**THE PROBLEM:**
When a line below contains the word "color", copy that line.

Code change snippets:
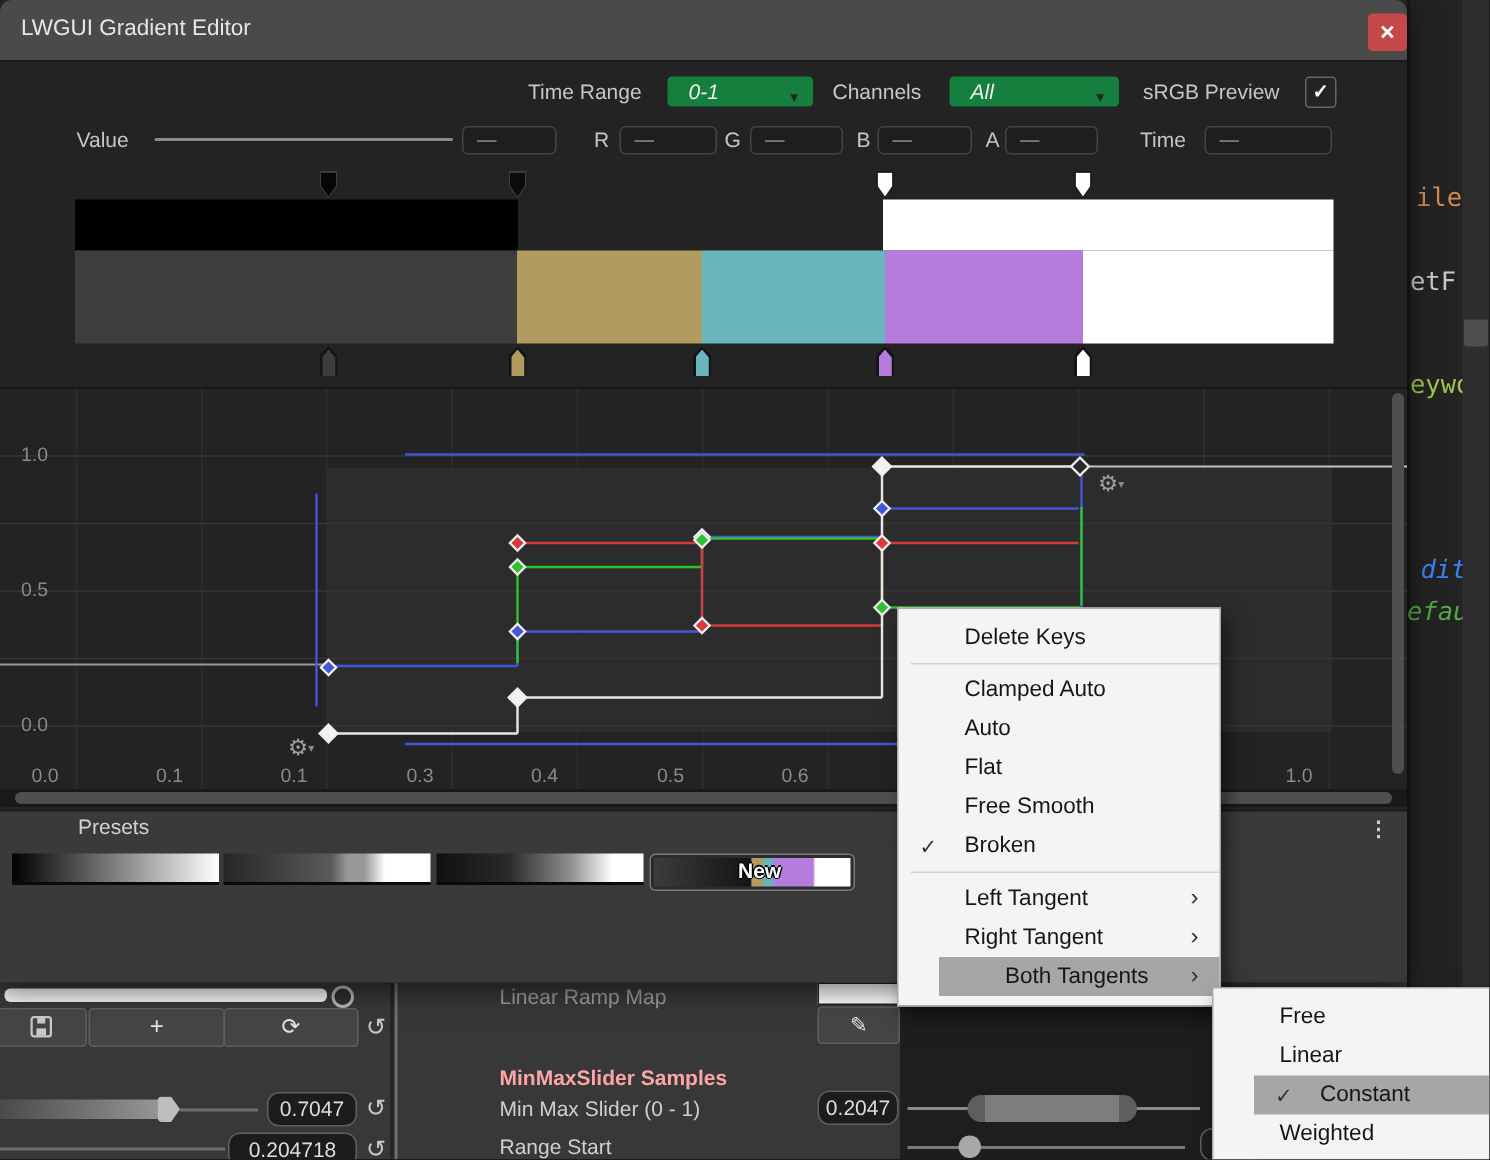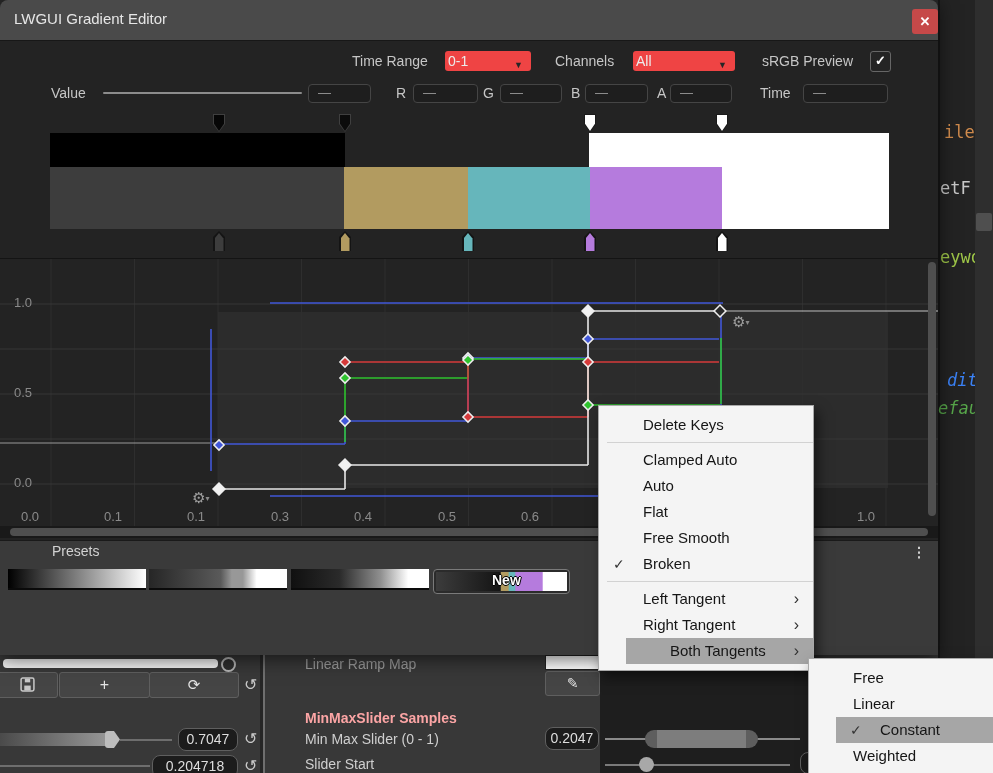--- a/index.html
+++ b/index.html
@@ -15,8 +15,8 @@
             color:#fff;font-size:13px;font-weight:bold;text-align:center;line-height:25px;}
   
   .lbl{font-size:14px;color:#c6c6c6;}
-  .dd{background:#ef4444;border-radius:3px;color:#ececec;font-size:14px;line-height:20px;
-      padding-left:3px;height:20px;}
+  .dd{background:#15803d;border-radius:3px;color:#ececec;font-size:14px;line-height:20px;
+      padding-left:14px;height:20px;font-style:italic;}
   .dd .arr{position:absolute;right:8px;top:4px;font-size:9px;color:#262626;}
   .chk{background:#242424;border:1px solid #666;border-radius:3px;color:#fff;
        font-size:13px;font-weight:bold;text-align:center;line-height:17px;}

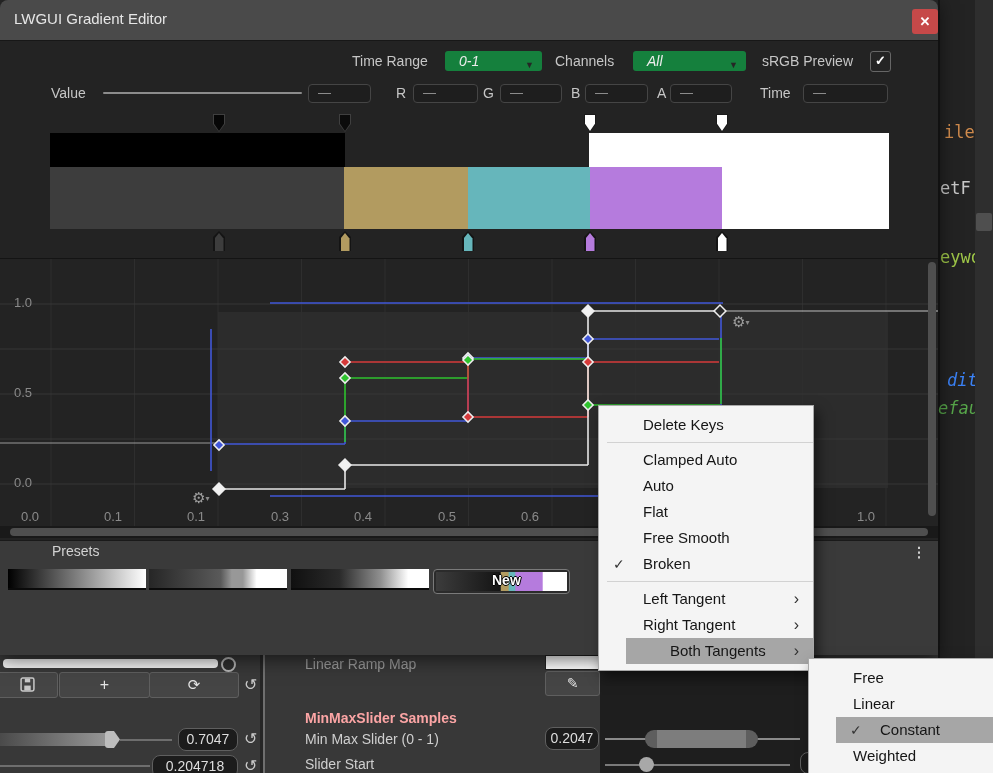--- a/index.html
+++ b/index.html
@@ -64,7 +64,7 @@
   .valbox{background:#1c1c1c;border:1px solid #5f5f5f;border-radius:8px;color:#dedede;
           font-size:14px;text-align:center;overflow:hidden;white-space:nowrap;}
   .undo{color:#c9c9c9;font-size:16px;}
-  .insp-lbl{font-size:14px;color:#cfcfcf;}
+  .insp-lbl{font-size:14px;color:#cfcfcf;margin-left:28px;}
   .mono{font-family:"DejaVu Sans Mono",monospace;}
 </style>
 </head>

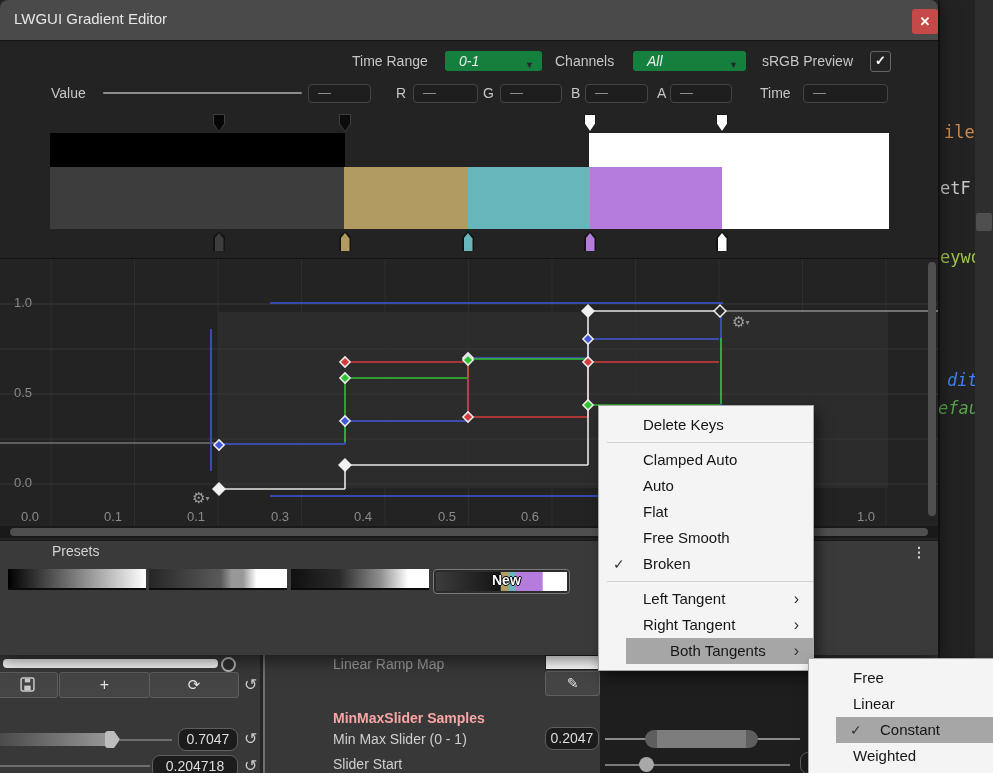--- a/index.html
+++ b/index.html
@@ -124,7 +124,7 @@
   <div class="abs" style="left:605px;top:738px;width:195px;height:2px;background:#8a8a8a;"></div>
   <div class="abs" style="left:645px;top:730px;width:113px;height:18px;border-radius:9px;
               background:linear-gradient(90deg,#5e5e5e 0 12px,#7d7d7d 12px calc(100% - 12px),#5e5e5e calc(100% - 12px));"></div>
-  <div class="abs insp-lbl" style="left:305px;top:756px;">Slider Start</div>
+  <div class="abs insp-lbl" style="left:305px;top:756px;">Range Start</div>
   <div class="abs" style="left:605px;top:764px;width:185px;height:2px;background:#7a7a7a;"></div>
   <div class="abs" style="left:639px;top:757px;width:15px;height:15px;border-radius:50%;background:#a8a8a8;"></div>
   <div class="abs valbox" style="left:800px;top:752px;width:40px;height:20px;"></div>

**WRITTEN SOLUTION:**
             color:#fff;font-size:13px;font-weight:bold;text-align:center;line-height:25px;}
   .lbl{font-size:14px;color:#c6c6c6;}
-  .dd{background:#ef4444;border-radius:3px;color:#ececec;font-size:14px;line-height:20px;
+  .dd{background:#15803d;border-radius:3px;color:#ececec;font-size:14px;line-height:20px;
   .dd .arr{position:absolute;right:8px;top:4px;font-size:9px;color:#262626;}
   .chk{background:#242424;border:1px solid #666;border-radius:3px;color:#fff;
   .valbox{background:#1c1c1c;border:1px solid #5f5f5f;border-radius:8px;color:#dedede;
   .undo{color:#c9c9c9;font-size:16px;}
-  .insp-lbl{font-size:14px;color:#cfcfcf;}
+  .insp-lbl{font-size:14px;color:#cfcfcf;margin-left:28px;}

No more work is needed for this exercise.